Now that Romo has weapons, a running game and protection, he is flourishing. I thought he put the Cowboys on his back last season and his play was largely overlooked by much of the football community. But he is playing even better this season and put on a show Sunday with precise decision-making, perfect throws in terms of trajectory and touch, amazing improvisation with great poise and playmaking skill when the play broke down, and finished the day with a whopping 506 passing yards and five touchdowns. However, as will be discussed all week, he made a very bad read on the biggest drive of the game in the fourth quarter, leading to an interception and Denver's win. Such mistakes have occurred too often in big spotlight situations for Romo, no matter how outstanding he was for 98 percent of this game.

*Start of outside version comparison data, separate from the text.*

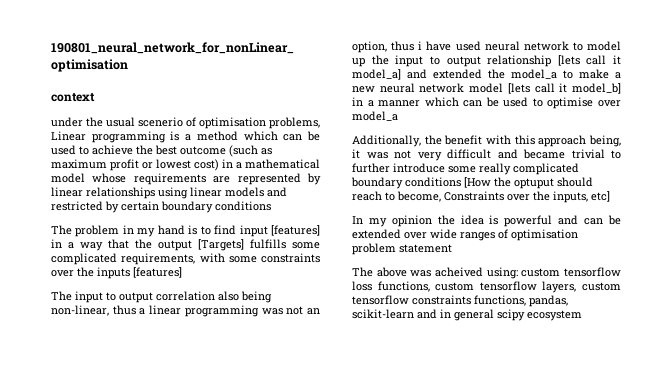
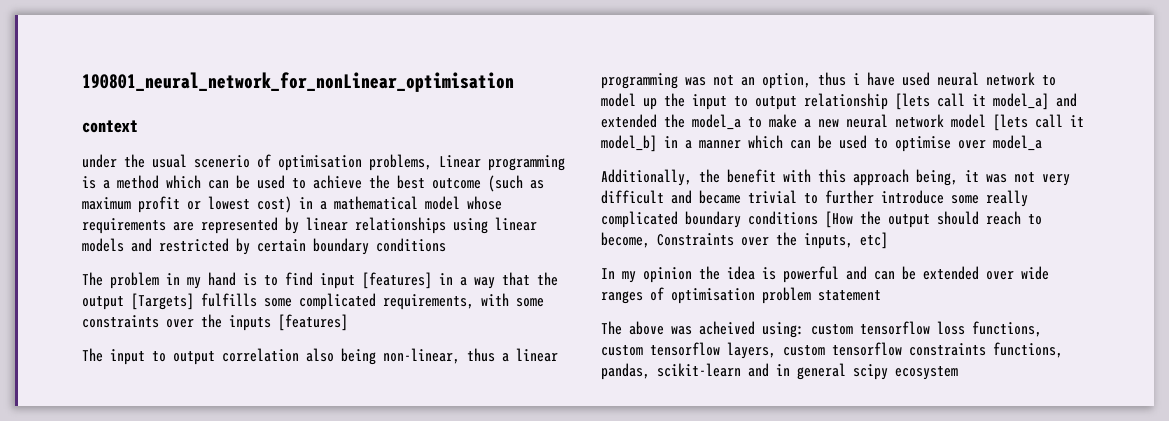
[514,178,554,189] optuput -> [888,214,930,228] output

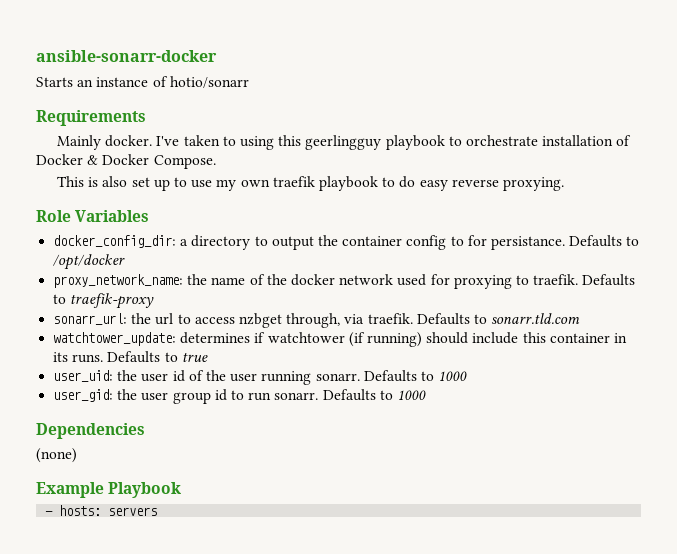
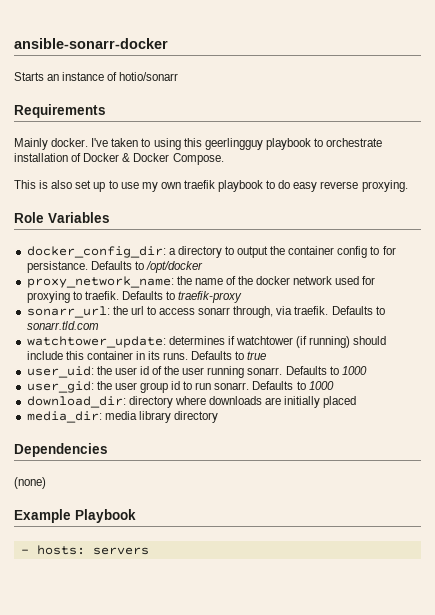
[238,313,282,328] nzbget -> [198,307,231,315] sonarr
(426, 395) none -> [26,396,357,408] [26,411,218,423] // download_dir: directory where downloads are initially placed // media_dir: media library directory

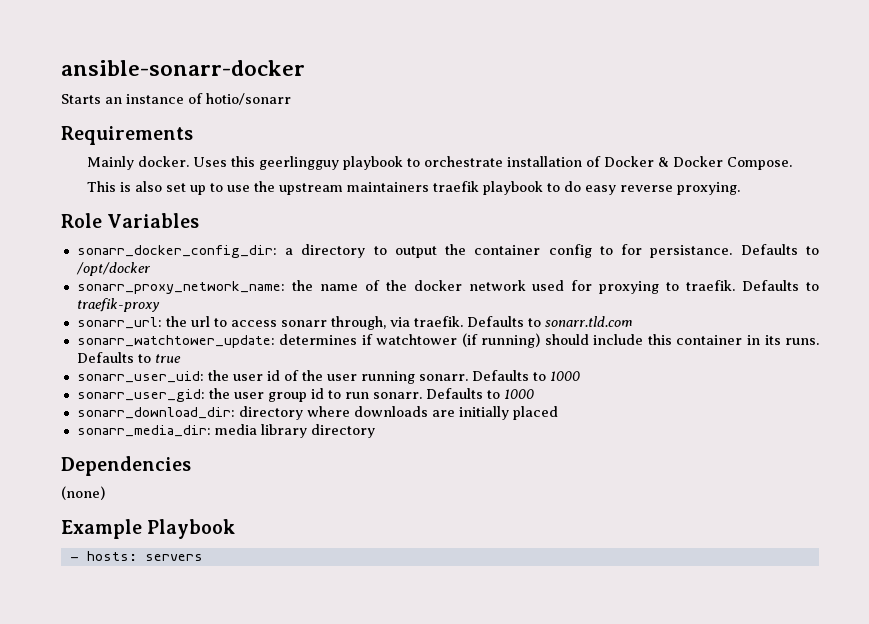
[91,138,181,150] I've taken to using -> [193,157,228,167] Uses
[141,182,181,192] my own -> [254,181,430,195] the upstream maintainers
[26,246,166,258] docker_config_dir: -> [76,245,277,258] sonarr_docker_config_dir:
[26,276,174,288] proxy_network_name: -> [76,281,285,294] sonarr_proxy_network_name:
[26,336,166,348] watchtower_update: -> [76,335,275,348] sonarr_watchtower_update:
[26,366,94,378] user_uid: -> [76,371,204,383] sonarr_user_uid:
[26,381,94,393] user_gid: -> [76,389,205,402] sonarr_user_gid:
[26,396,126,408] download_dir: -> [76,407,235,419] sonarr_download_dir:
[26,411,102,423] media_dir: -> [76,425,211,437] sonarr_media_dir:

Defensively, the Cowboys hired Monte Kiffin, a Cover 2 guru, to take over as defensive coordinator. But Kiffin has thrown much more at opposing offenses than just a strict diet of Cover 2. This is of huge importance because Dallas used big free-agent money on CB Brandon Carr and traded up in the draft quite a ways to get CB Morris Claiborne in 2012, both of whom are much better in man than zone coverage. While Claiborne, who was beat several times by Eric Decker, and weakside linebacker Bruce Carter have struggled in coverage this season, Kiffin has not forced square pegs into round holes and has varied his coverages very effectively while still generating pressure from his front four. While DeMarcus Ware & Co. didn't pressure Manning much Sunday -- no one pressures Manning, so that isn't a fair criticism -- it has been a very good group overall at getting to quarterbacks, and George Selvie has been a real find in Anthony Spencer's absence.
Dallas played the majority of this game with four defensive linemen, two linebackers and three defensive backs and struggled quite a bit with Denver TE Julius Thomas, but this is a pretty solid defense overall on each level.
In standing toe-to-toe with the Broncos, the Cowboys proved they have far fewer flaws than any other team in the NFC East, and I fully expect them to win this division. But how far they go in the playoffs will fall ultimately on Romo's decision-making. He was nearly flawless in Week 5, but the one mistake he made cost the Cowboys the game. I believe the Cowboys are capable of making some noise in the NFC postseason, but, right now, I like Seattle, San Francisco, New Orleans and Green Bay ahead of them.